Over het vervoer van en naar het medisch kinderdagverblijf van de kinderen tijdens de schoolvakanties en studiedagen (met name de zomervakantie) worden met de ouders meestal individuele afspraken gemaakt.
Alleen bij medische kinderdagverblijven die een toelating ex WTZi hebben voor psychiatrie kunnen kinderen worden behandeld of begeleid op basis van een GGZ-plaatsing. Er zijn slechts een paar medische kinderdagverblijven die een dergelijke toelating hebben en zelfs bij deze dagverblijven zal het aantal kinderen dat daar naar toe gaat op basis van een GGZ-plaatsing beperkt zijn. Bij een GGZ-plaatsing geschiedt de financiering op basis van de Zvw.
In het geval van een GGZ plaatsing is er een aantal mogelijkheden met betrekking tot het vervoer. Als een kind naar school gaat is net als bij de jeugdzorg het leerlingenvervoer veelal de aangewezen regeling. Gaat een kind niet naar school, dan moeten de ouders van de kinderen die gebruik maken van het door het medisch kinderdagverblijf georganiseerde vervoer, zelf bij hun zorgverzekeraar een vergoeding aanvragen met een indicatie van de huisarts. Het medisch kinderdagverblijf zal de ouders dan een factuur voor vervoer toesturen. In het geval van het medisch kinderdagverblijf waar de informatie is opgevraagd vergoedt één van de betrokken zorgverzekeraars het vervoer op basis van de hardheidsclausule die de Zvw kent ten aanzien van het zittend ziekenvervoer.
Ouders kunnen zelf ook het vervoer regelen. Staat het inkomen dit niet toe, dan kan een beroep worden gedaan op de bijzondere bijstand. Het is aan de gemeente om te bepalen of de ouders aan de hiervoor per gemeente verschillende criteria voldoen.
De casus die u is voorgelegd betreft kinderen met een GGZ-plaatsing bij een medisch kinderdagverblijf.
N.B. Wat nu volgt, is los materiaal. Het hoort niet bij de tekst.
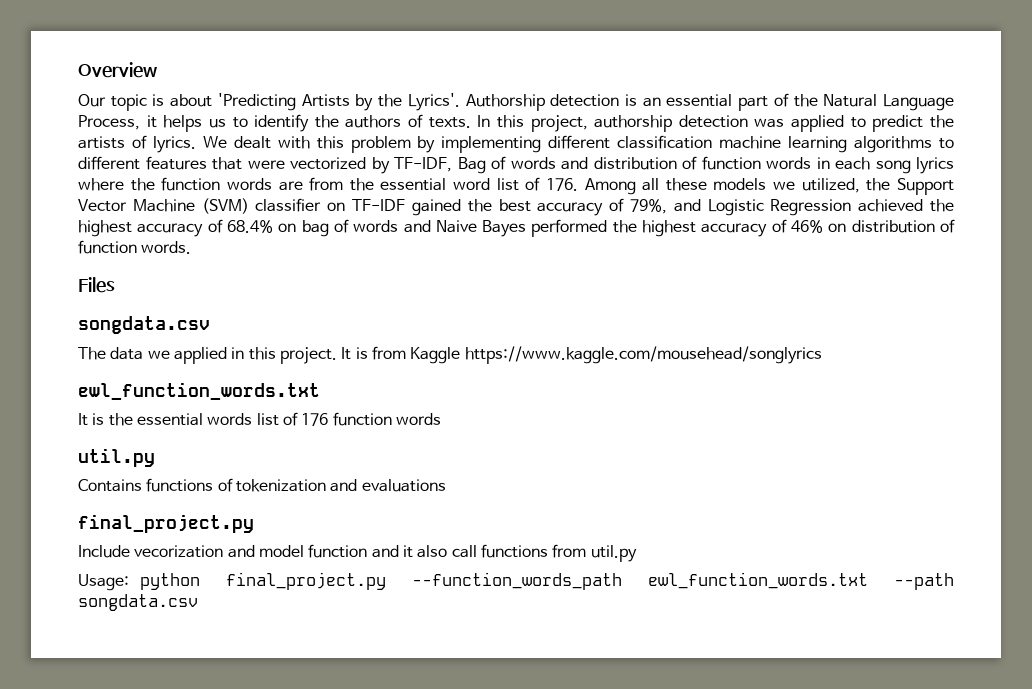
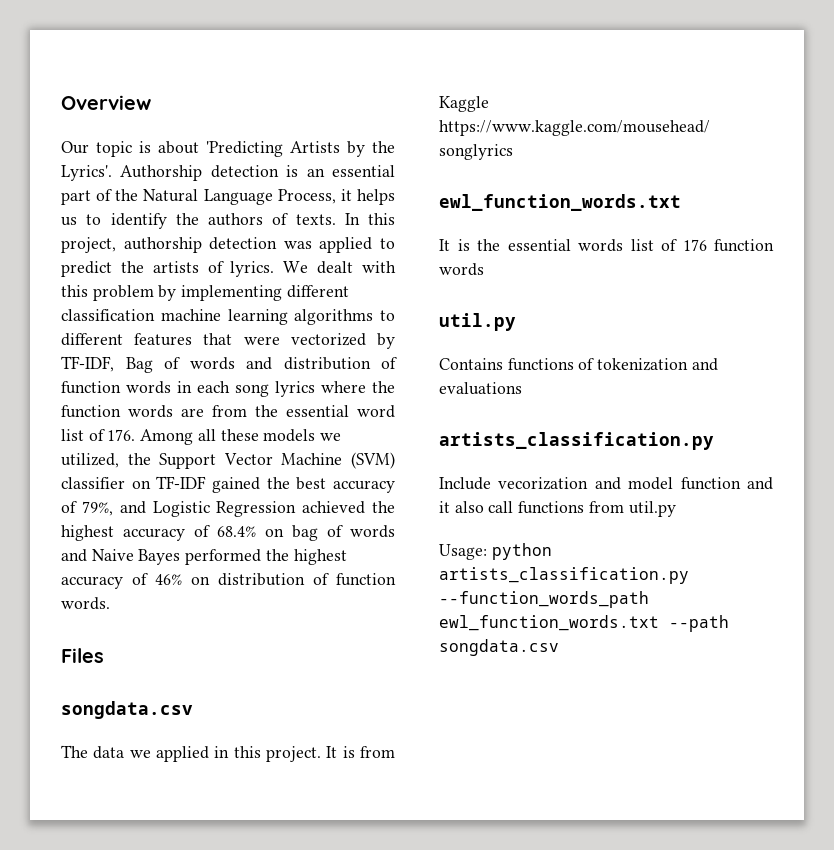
  Contains functions of tokenization and evaluations
- final_project.py
+ artists_classification.py
- Usage: python final_project.py --function_words_path ewl_function_words.txt --path songdata.csv
+ Usage: python artists_classification.py --function_words_path ewl_function_words.txt --path songdata.csv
Uit het feit dat zij in dit geval in de zomervakantie en tijdens studiedagen geen recht hebben op het vervoer dat hen normaal gesproken naar het medisch kinderdagverblijf brengt, leid ik af dat het hier om leerlingenvervoer gaat. Dat het leerlingenvervoer op dagen dat de school dicht is niet beschikbaar is vind ik logisch. Aangezien het dagverblijf geen vergoeding voor het vervoer krijgt in het geval van GGZ-plaatsing (wel bij jeugdzorg plaatsing) dienen de ouders zich, met indicatie van de huisarts, voor een vergoeding van de taxikosten tot hun zorgverzekeraar te richten voor deze dagen. Naar mijn mening kan op deze manier de door u geconstateerde leemte in de vergoeding van het vervoer tijdens de schoolvakanties en studiedagen door de ouders worden opgevuld.